Antoine Compagnon : La classe de rhéto

vendredi 21 mars 2014, par René Rioul

Folio 2014, Gallimard, 2012

Ce garçon avait 15 ans et il faisait la rentrée au Prytanée de la Flèche en classe de première, que nulle part ailleurs on n’appelait plus rhétorique. Antoine Compagnon entreprend de raconter son année scolaire. Il ne se cache pas que dans ses souvenirs refaçonnés par la mémoire pendant près d’un demi-siècle, et encore altérés par l’écriture même, il est "incapable de démêler le vrai du faux". Mais il pourrait ajouter, comme Rousseau, qu’il n’a inventé que pour "remplir un vide occasionné par [s]on défaut de mémoire", et en tout cas jamais pour dire ce qu’il "savai[t] être faux". Et c’est d’autant plus important que : "Tout s’est joué durant cette année de rhéto. Du moins, je le crois […]. Je la terminai en pensant savoir qui j’étais et dans quel monde j’allais vivre." On ne triche pas avec ce qu’on estime être son histoire fondatrice.

Cette histoire est celle d’une crise, au sens étymologique du terme où la crise, plutôt que le point culminant d’une maladie, est le moment du jugement, qui départage, discrimine et décide. Après quoi, rien ne sera plus comme avant. Mais cette unique crise prend des visages multiples. Pour lui, qui vient de perdre sa mère, dont le père est nommé au loin, dont la fratrie s’est dispersée, c’est d’abord une crise affective. Les rares retrouvailles avec la famille seront décevantes, le lien a été brisé. C’est aussi une crise culturelle. Il revient des Etats-Unis où sa famille résidait. "J’étais élève, depuis plusieurs années, dans une école très libérale". Il découvre une société déconcertante, en France, et plus encore dans cette école militaire où, fils de général, il est inscrit par son père. Il y est soumis à la double contrainte de l’internat et de l’armée. Au "bahut", pas de bibliothèque comme il en a connu outre-Atlantique. Bien plus, il lui faut faire viser par l’autorité de l’Ecole les livres qu’il y introduit, au risque de se les voir confisquer : c’est ainsi qu’il "habille", pour éviter le scandale, Voyage au bout de la nuit d’une couverture d’un livre de Daniel-Rops !

C’est enfin une crise de vocation. "Après trois générations d’officiers, le moment était-il venu de faire une croix sur le métier des armes ?" En fait, dans cette institution, au mitan des années soixante, la crise est générale, elle touche l’encadrement aussi bien que les élèves. Le petit général binoclard qui vient leur expliquer que l’Armée, les guerres coloniales finies, n’a désormais plus besoin de baroudeurs, mais de techniciens, met le doigt sur la plaie.

Dès lors, rien ne va plus.

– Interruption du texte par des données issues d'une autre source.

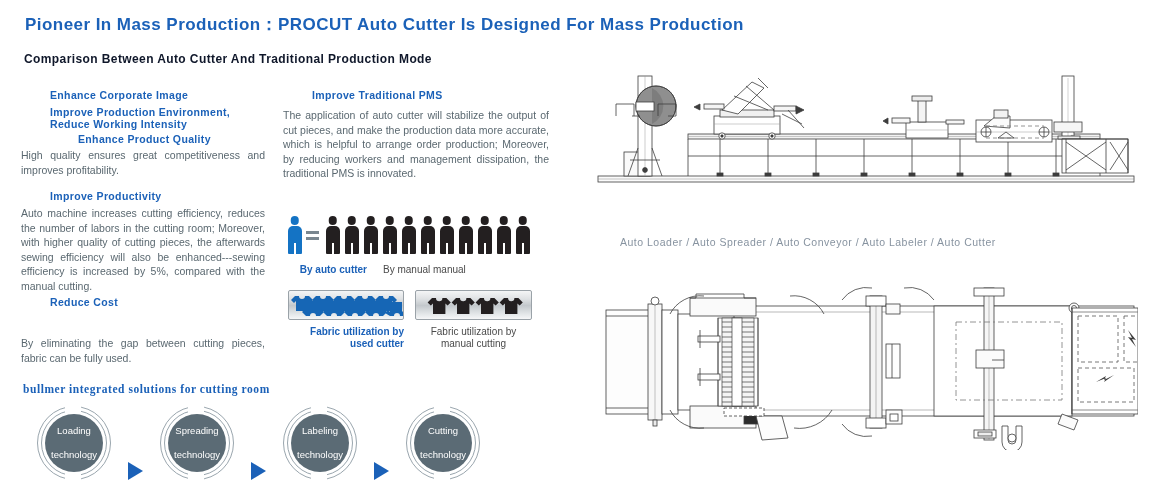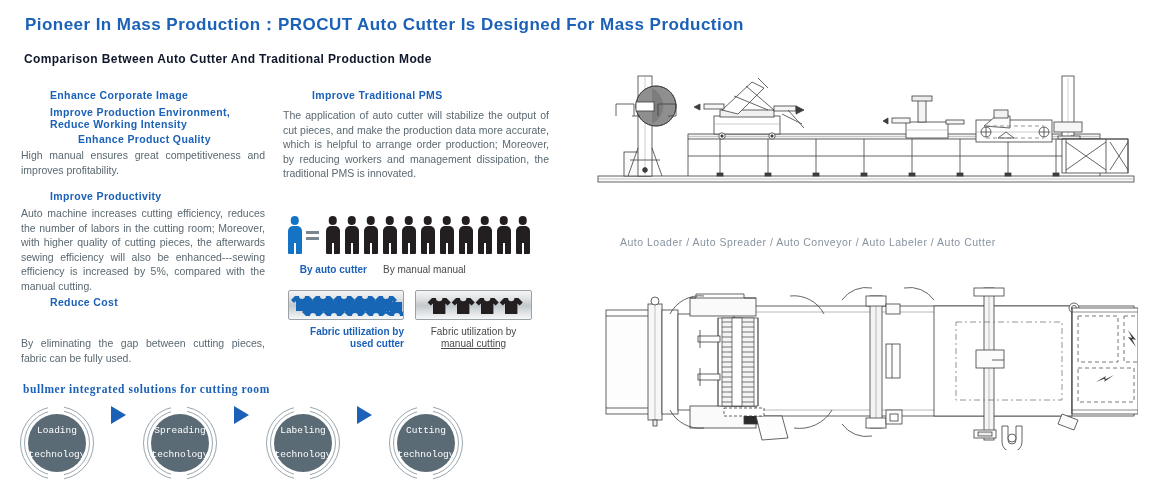--- a/index.html
+++ b/index.html
@@ -111,7 +111,7 @@
 
 <div class="abs h-item" style="left:22px;top:133px;width:250px;margin-left:28px;">Enhance Product Quality</div>
 
-<div class="abs body-txt" style="left:21px;top:148px;width:244px;">High manual ensures great competitiveness and improves profitability.</div>
+<div class="abs body-txt" style="left:21px;top:148px;width:244px;">High quality ensures great competitiveness and improves profitability.</div>
 
 <div class="abs h-item" style="left:22px;top:190px;width:250px;">Improve Productivity</div>
 

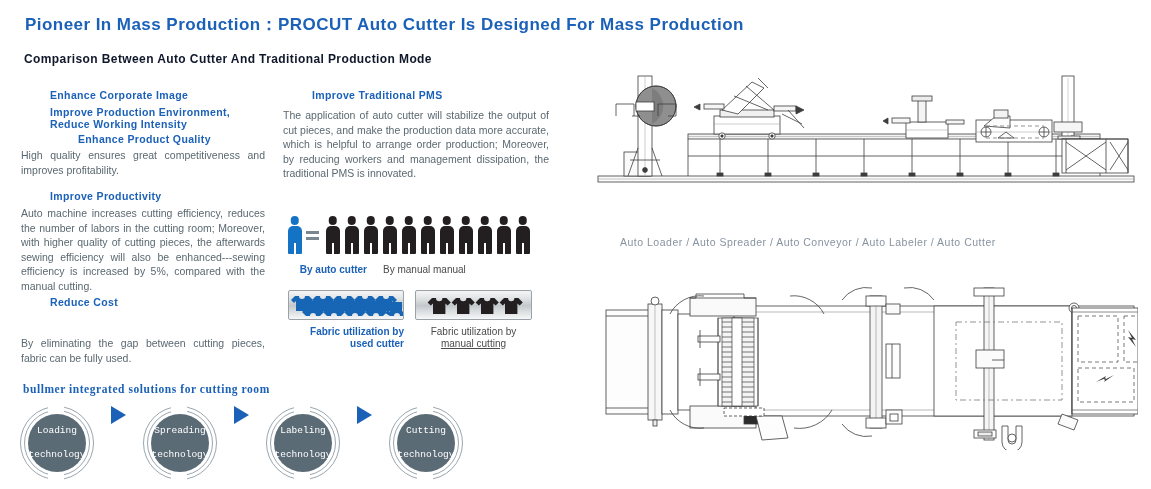--- a/index.html
+++ b/index.html
@@ -238,7 +238,7 @@
 <div class="abs cap-blue" style="left:288px;top:337px;width:116px;">used cutter</div>
 
 <div class="abs cap-grey" style="left:415px;top:325px;width:117px;">Fabric utilization by</div>
-<div class="abs cap-grey" style="left:415px;top:337px;width:117px;text-decoration:underline;">manual cutting</div>
+<div class="abs cap-grey" style="left:415px;top:337px;width:117px;">manual cutting</div>
 
 <div class="abs" style="left:23px;top:383px;color:#1B61B8;font-weight:bold;font-size:11.5px;letter-spacing:.55px;white-space:nowrap;font-family:Liberation Serif, serif;">bullmer integrated solutions for cutting room</div>
 

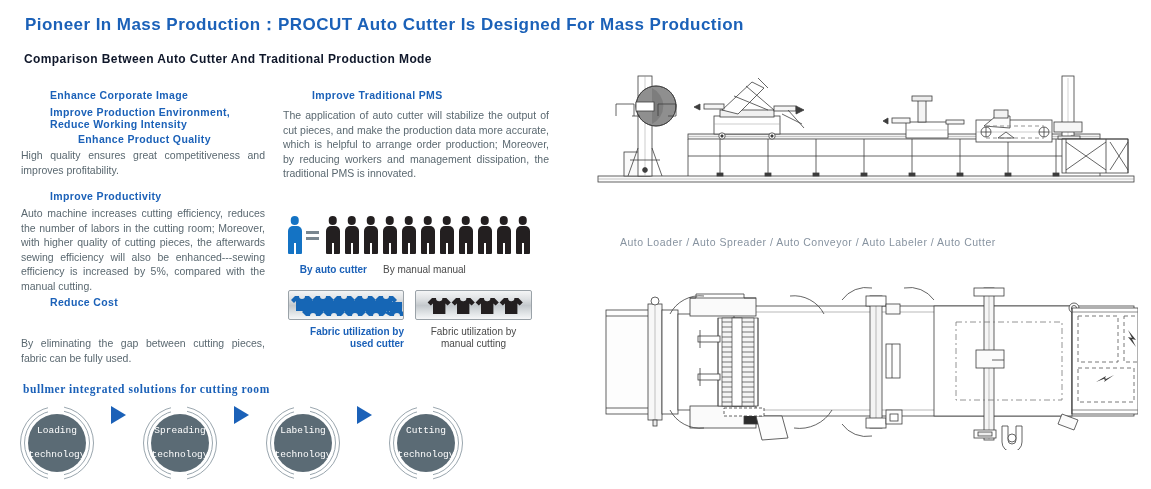--- a/index.html
+++ b/index.html
@@ -242,7 +242,7 @@
 
 <div class="abs" style="left:23px;top:383px;color:#1B61B8;font-weight:bold;font-size:11.5px;letter-spacing:.55px;white-space:nowrap;font-family:Liberation Serif, serif;">bullmer integrated solutions for cutting room</div>
 
-<div class="abs" id="process-flow" style="left:20px;top:406px;display:flex;align-items:flex-start;font-family:Liberation Mono, monospace;">
+<div class="abs" id="process-flow" style="left:37px;top:406px;display:flex;align-items:flex-end;">
     <div class="proc-circle">
       <div class="ring-outer"></div>
       <div class="ring-mid"></div>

Il y a quelques "fanas mili", d’une inquiétante rigidité, qui continuent sur leur lancée condamnée par l’histoire, comme Damiron. D’autres se réunissent autour du grand Crep’s : c’est la bande des Vilains Bonshommes, mal vus de la "strasse" (la direction). Naturellement, tous ces noms sont des pseudos. Le narrateur est anonyme, sauf que – coquetterie proustienne – il est appelé un jour par le haut-parleur : "L’élève Marcel est convoqué au poste de police pour communication téléphonique" ! Les incidents se multiplient. L’éclatement d’une fusée bricolée par un copain envoie le héros à l’hôpital. Un soir de véritable émeute, les "ñass" (les élèves) lancent sur un sergent-chef une chaussure à crampons qui l’ensanglante. Le grand Crep’s, devenu le meilleur ami du narrateur et son modèle, sombre dans un état de passivité proche de la folie. Il ne se défend même pas lorsqu’il est agressé sauvagement par Damiron, et doit être hospitalisé dans un service psychiatrique.

Des années plus tard, l’auteur rencontre régulièrement le grand Crep’s, qui a recouvré son équilibre et est devenu magistrat. Ils conviennent ensemble que leur relation passionnée tenait de l’amour, sans rien de sexuel cependant. On apprend que l’affreux Damiron a massacré sa femme et ses enfants. Il reste à Antoine Compagnon à nous raconter la suite de son itinéraire : comment on passe par Polytechnique pour accéder à une chaire de littérature française au Collège de France.